• Updated 2023-07-12: Hello, Guest! Welcome back, and be sure to check out this follow-up post about our outage a week or so ago.

Stupid Floppy Accessory Idea

olePigeon

Well-known member
A status LED breakout board for floppy, HDD, and power. The idea for this comes from the Apple external floppy drive. I currently use the daisy-chain-board from an Apple external drive to give my floppy drive a status LED. Only way I know how at the moment. However, it's a bit chunky. It'll fit in a Mac tower, but difficult to fit in a pizza box Mac like an LC (LED makes the floppy slot glow on disk access.) So the idea is to make a board with pass-through floppy ribbon connector to re-enable floppy status LED, but also add input headers (or holes to add the appropriate header or just solder some wires) for power & HDD status LEDs. Then have a jumper to choose between 2 sets of output headers for either 3 separate LEDs or a single output header fro an oldschool tri-color LED (i.e. the ones that are red/green/amber.)

That way on machines that only have a power LED (like a IIfx, IIsi, PowerMac G3, or potentially SE with the HDD slot cover with LED window), you can also use that single LED location as a status LED for your floppy and HDD (and power, in the case of the SE.) Or on machines like the IIci that have both power and HDD, use 2 of the colors in the tri-color for the HDD and floppy access.

For machines with no status LEDs at all like the LC or SE/30, I've found that you can see the ambient light from a flashing LED through the floppy slot opening just fine.

a2-daisy-chain.jpeg
 

LaPorta

Well-known member
Not a bad idea, however…I’ve always just listened to the Sonys chugging away and never had a need for a light. Are some that quiet?
 

Phipli

Well-known member
Not a bad idea, however…I’ve always just listened to the Sonys chugging away and never had a need for a light. Are some that quiet?
The one in my Centris is surprisingly quiet, but you can still hear it.
 

olePigeon

Well-known member
My traditional hard drives are pretty loud, so the floppy drive is drowned out.

However, this is more to do with blinkenlights. I love the soft glow of defused vintage LEDs blinking when the HDD and floppy disk are accessed.
 

Phipli

Well-known member
However, this is more to do with blinkenlights. I love the soft glow of defused vintage LEDs blinking when the HDD and floppy disk are accessed.
I replaced the red LED in my SE with an Amber one, messing about, but also red means bad to me.

Modern LEDs are a touch brighter and it lights up things across the room at night :ROFLMAO:
 

volvo242gt

Well-known member
View attachment 45348

Don't mind the tray CD. I switched in the bezel and drive.
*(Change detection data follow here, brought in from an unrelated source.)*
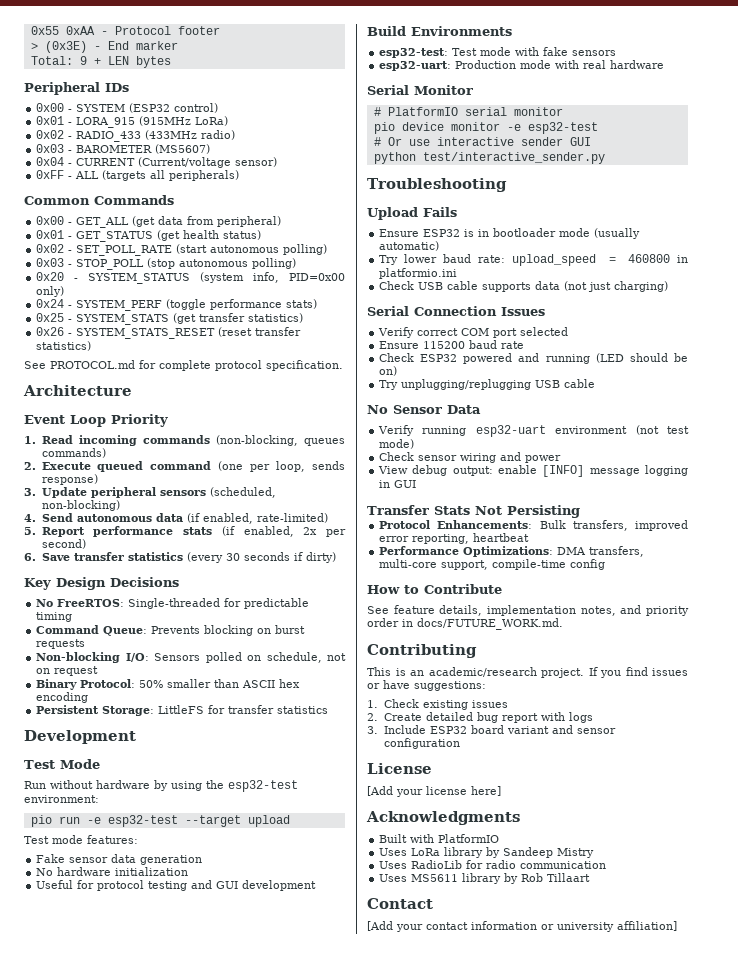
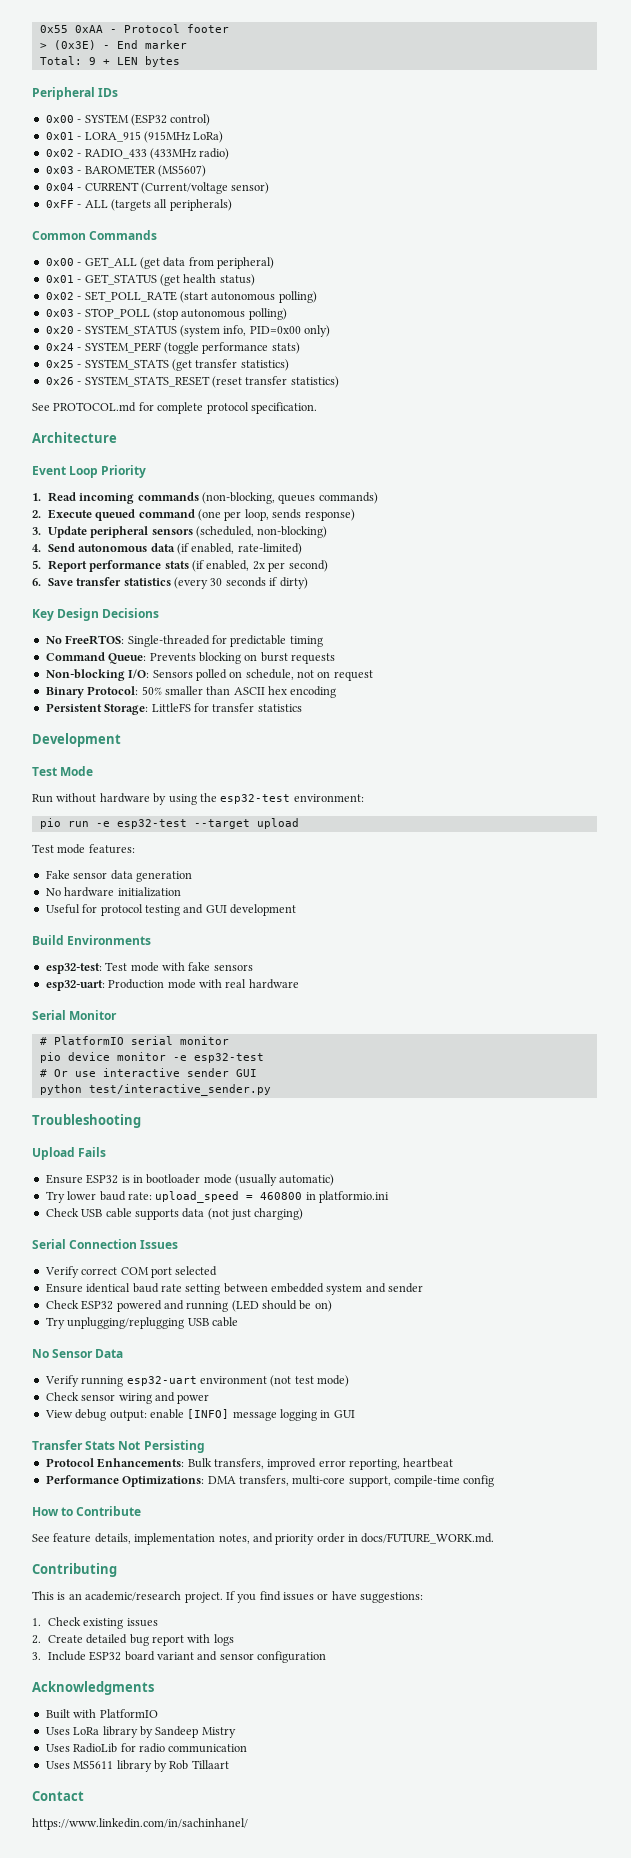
- Ensure 115200 baud rate
+ Ensure identical baud rate setting between embedded system and sender
- License
- [Add your license here]
- [Add your contact information or university affiliation]
+ https://www.linkedin.com/in/sachinhanel/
It didn't have a CD. Sure it would have been a caddy drive if it was stock.

Sounds like yours was similarly equipped to how mine was. At least your bezel seems to match the case more than mine... lol Does your machine have the ethernet port, or is it the basic 4MB onboard RAM system?

The manual inject drives came out when the Q610 and Q650 were introduced, btw. So, all Q700, Q800, Q900/950, C610/650 machines had the older Sony MP-F75W mechanisms. Some early Q840av machines seem to have them as well. Only Centris machine that had a manual inject drive was the short-lived 660av, which was renamed the Quadra 660av.

The floppy LED idea sounds interesting. Could maybe put it below the mechanism somehow, so it'd glow like a 400K drive.
 

Phipli

Well-known member

Sounds like yours was similarly equipped to how mine was. At least your bezel seems to match the case more than mine... lol Does your machine have the ethernet port, or is it the basic 4MB onboard RAM system?

The manual inject drives came out when the Q610 and Q650 were introduced, btw. So, all Q700, Q800, Q900/950, C610/650 machines had the older Sony MP-F75W mechanisms. Some early Q840av machines seem to have them as well. Only Centris machine that had a manual inject drive was the short-lived 660av, which was renamed the Quadra 660av.
Nice machine :). Mine is an ethernet/8mb/25mhz/fpu model, but I have a 40MHz 040 in it and a replacement clock.

Early 610s have the manual inject too. They were announced together like you say.

I wonder why they switched so suddenly and didn't wait for new products. I wonder if they fell out with Sony or the drives were discontinued.
 

CC_333

Well-known member
I wonder why they switched so suddenly and didn't wait for new products. I wonder if they fell out with Sony or the drives were discontinued.
Probably to cut costs, as I'm sure the auto-inject mechanisms were a bit more expensive to build.